## TASK REQUIREMENTS
Return each line of the listing that follows in which the string "center" can be found.

## SOURCE MATERIAL
=======

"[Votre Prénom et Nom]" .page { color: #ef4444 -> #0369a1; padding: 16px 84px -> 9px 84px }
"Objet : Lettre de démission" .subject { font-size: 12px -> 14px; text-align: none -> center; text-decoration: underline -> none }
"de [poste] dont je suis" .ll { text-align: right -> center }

=======

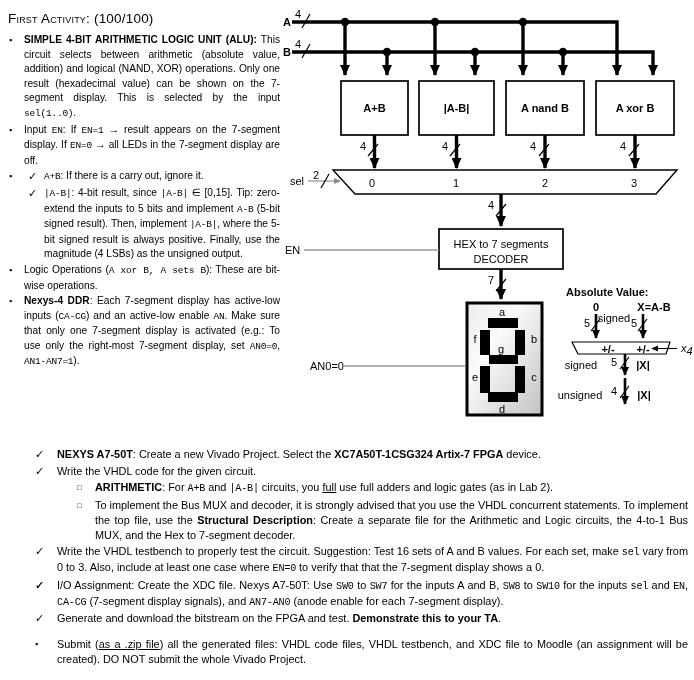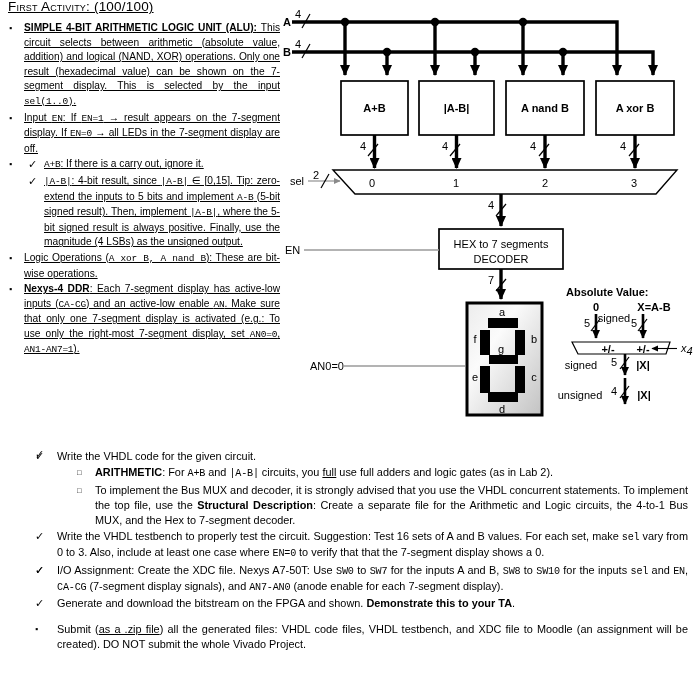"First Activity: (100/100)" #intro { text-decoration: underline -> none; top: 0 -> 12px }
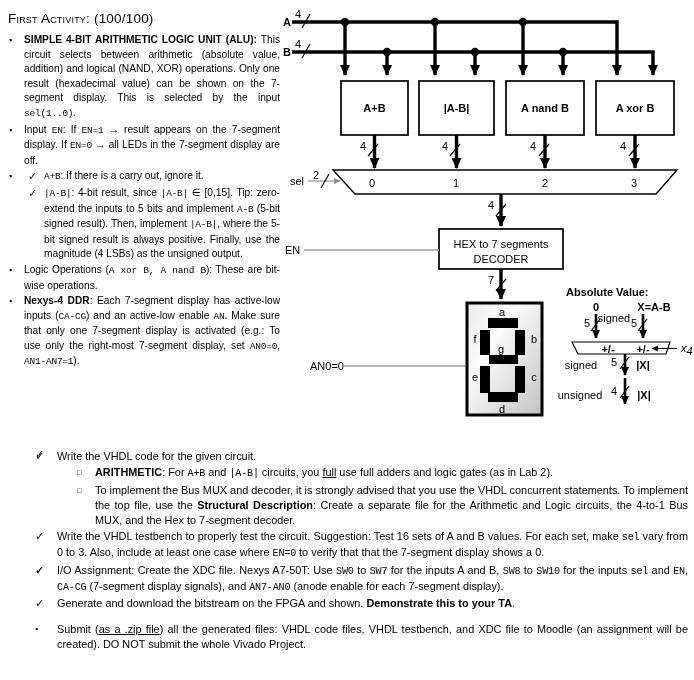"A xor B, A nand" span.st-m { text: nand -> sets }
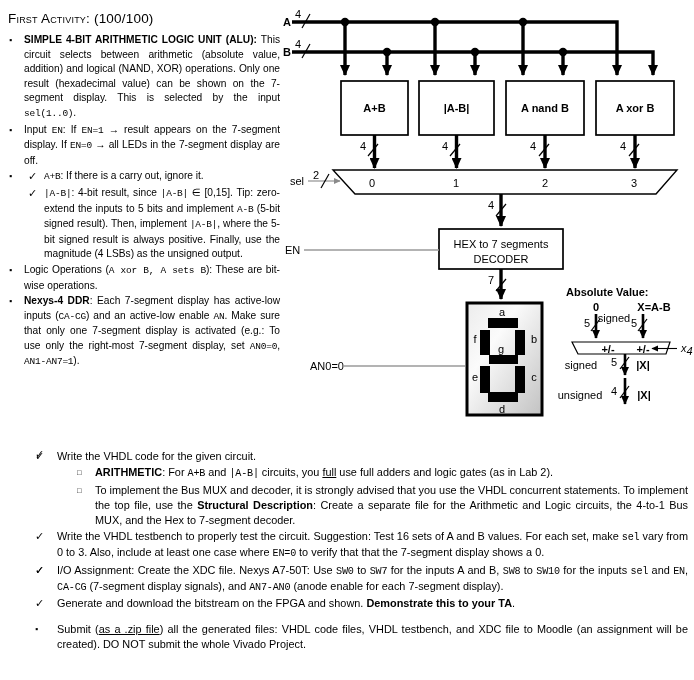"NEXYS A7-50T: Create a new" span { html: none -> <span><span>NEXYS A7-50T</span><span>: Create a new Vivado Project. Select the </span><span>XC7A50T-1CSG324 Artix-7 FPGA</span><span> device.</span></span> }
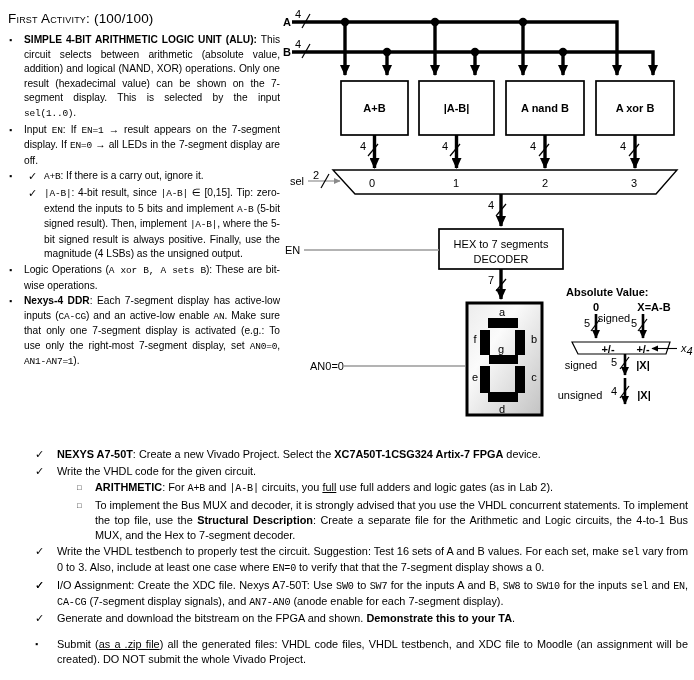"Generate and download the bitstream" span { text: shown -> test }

=======

## SOLUTION
"Objet : Lettre de démission" .subject { font-size: 12px -> 14px; text-align: none -> center; text-decoration: underline -> none }
"de [poste] dont je suis" .ll { text-align: right -> center }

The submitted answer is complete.